Do not touch the tree, the branch, or anything touching the tree. A downed power line can energize the tree, the ground around it, and anything in contact with it. You can be killed by ground current standing 30 feet from an energized line.

Call your utility company's emergency line first, not a tree service. The utility company must de-energize the line before anyone can safely work near it. Do not let a tree service tell you they can handle it. Only the utility company can confirm a line is de-energized.

Keep everyone (including pets) away from the area. If a line is down and arcing, call 911.

Tree Fell on Your House

If anyone is trapped or injured, call 911 immediately.

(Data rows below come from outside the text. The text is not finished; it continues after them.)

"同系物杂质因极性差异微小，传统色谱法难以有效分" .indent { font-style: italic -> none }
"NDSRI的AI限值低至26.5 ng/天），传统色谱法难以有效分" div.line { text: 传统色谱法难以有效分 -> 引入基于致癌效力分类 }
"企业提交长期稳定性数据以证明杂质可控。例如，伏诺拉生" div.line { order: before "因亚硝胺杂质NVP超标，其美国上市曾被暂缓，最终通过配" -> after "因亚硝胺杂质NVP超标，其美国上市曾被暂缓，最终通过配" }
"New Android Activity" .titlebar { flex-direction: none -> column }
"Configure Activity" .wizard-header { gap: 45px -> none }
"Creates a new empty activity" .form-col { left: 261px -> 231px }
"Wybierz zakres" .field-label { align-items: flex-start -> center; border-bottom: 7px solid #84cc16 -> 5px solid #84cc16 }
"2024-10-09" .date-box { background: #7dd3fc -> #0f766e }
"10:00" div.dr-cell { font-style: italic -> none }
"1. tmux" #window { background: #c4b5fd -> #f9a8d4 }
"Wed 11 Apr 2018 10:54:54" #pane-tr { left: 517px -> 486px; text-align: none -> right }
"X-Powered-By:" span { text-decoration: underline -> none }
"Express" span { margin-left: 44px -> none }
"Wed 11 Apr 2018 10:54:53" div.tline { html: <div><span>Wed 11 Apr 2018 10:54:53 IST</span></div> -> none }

If everyone is safe, do not try to move the tree yourself. A partially supported tree can shift unpredictably when weight is removed from one end.

Call your insurance company and a certified arborist (in that order). Document everything with photos before anything is moved. Your insurance adjuster needs to see the damage as it occurred.

If the tree is still partially standing (broke partway up the trunk and the top fell on the house), the remaining trunk may be unstable. Keep people away from both the fallen section and the standing portion until an arborist assesses it.

Cover any exposed interior with tarps to prevent water damage if rain is expected. This is about the only thing you should do before professionals arrive.

Broken Branches Hanging in the Crown

Hanging branches (called "hangers" or "widow makers") are branches that broke but didn't fall, caught in the crown above. They can fall at any time without warning.

Do not stand under the tree. Do not try to pull them down with a rope. A branch wedged in the crown can weigh hundreds of pounds and the fall path is unpredictable.

Call an arborist who has climbing capability or a bucket truck. This is a standard service call, not an emergency, unless the hanger is over a structure or high-traffic area. If it's over a walkway or driveway, rope off the area and reroute traffic until it's removed.

Ice or Snow Loading

Heavy ice or wet snow bends branches to the ground. Your instinct will be to knock the ice off. Don't.

Branches under ice load are under enormous tension. Disturbing them can cause them to snap upward or sideways unpredictably. Let the ice melt naturally. Most branches will return to their normal position after the weight is gone. Branches that remain bent after the ice melts were permanently deformed and should be pruned by an arborist.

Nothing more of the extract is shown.